▶

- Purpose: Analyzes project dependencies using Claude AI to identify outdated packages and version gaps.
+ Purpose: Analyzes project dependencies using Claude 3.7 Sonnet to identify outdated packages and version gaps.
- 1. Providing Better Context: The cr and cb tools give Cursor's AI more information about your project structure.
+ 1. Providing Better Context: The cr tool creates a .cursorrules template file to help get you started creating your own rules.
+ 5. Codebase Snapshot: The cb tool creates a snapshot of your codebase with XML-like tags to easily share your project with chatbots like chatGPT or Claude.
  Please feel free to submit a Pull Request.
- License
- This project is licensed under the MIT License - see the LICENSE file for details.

◀
▶

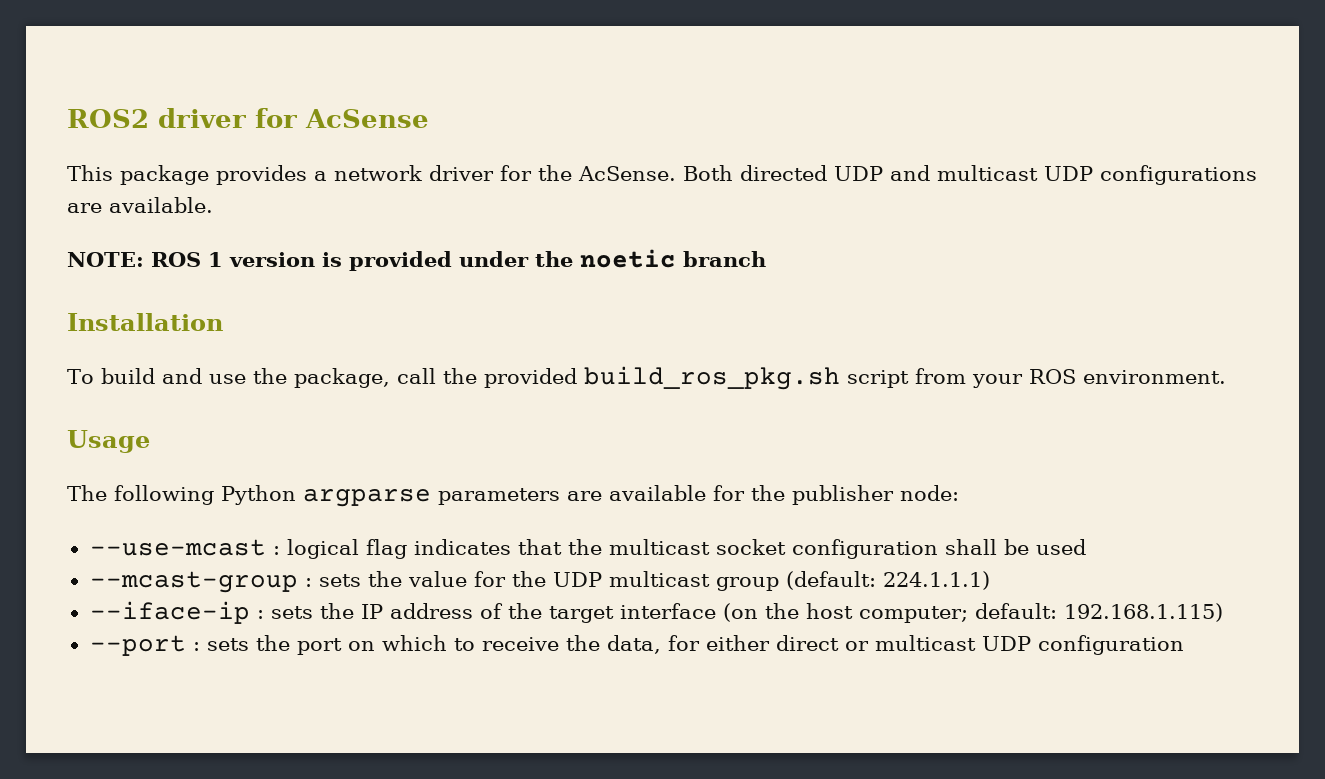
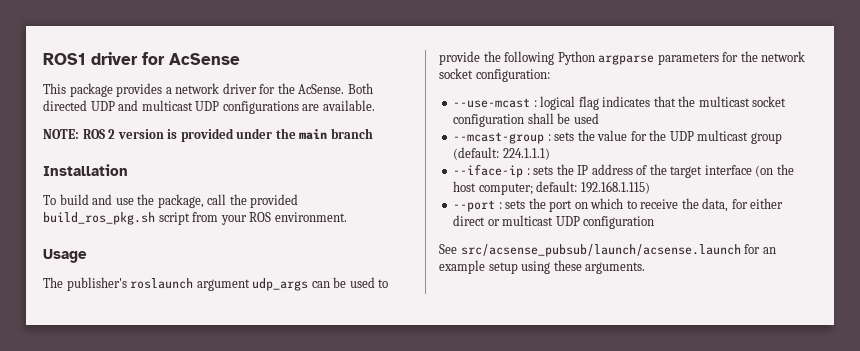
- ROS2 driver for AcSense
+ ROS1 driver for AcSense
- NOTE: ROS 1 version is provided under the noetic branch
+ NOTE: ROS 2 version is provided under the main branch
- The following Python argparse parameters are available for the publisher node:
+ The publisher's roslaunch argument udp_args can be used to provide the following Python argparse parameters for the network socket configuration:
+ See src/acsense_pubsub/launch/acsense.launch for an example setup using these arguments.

◀

Exercise description → Taking the entries above, restate exactly those lines that fall between the line with "Sonnet to identify outdated packages and version gaps." and the line with "your own rules.", keeping both of those lines too.

Output for this task →
+ Purpose: Analyzes project dependencies using Claude 3.7 Sonnet to identify outdated packages and version gaps.
- 1. Providing Better Context: The cr and cb tools give Cursor's AI more information about your project structure.
+ 1. Providing Better Context: The cr tool creates a .cursorrules template file to help get you started creating your own rules.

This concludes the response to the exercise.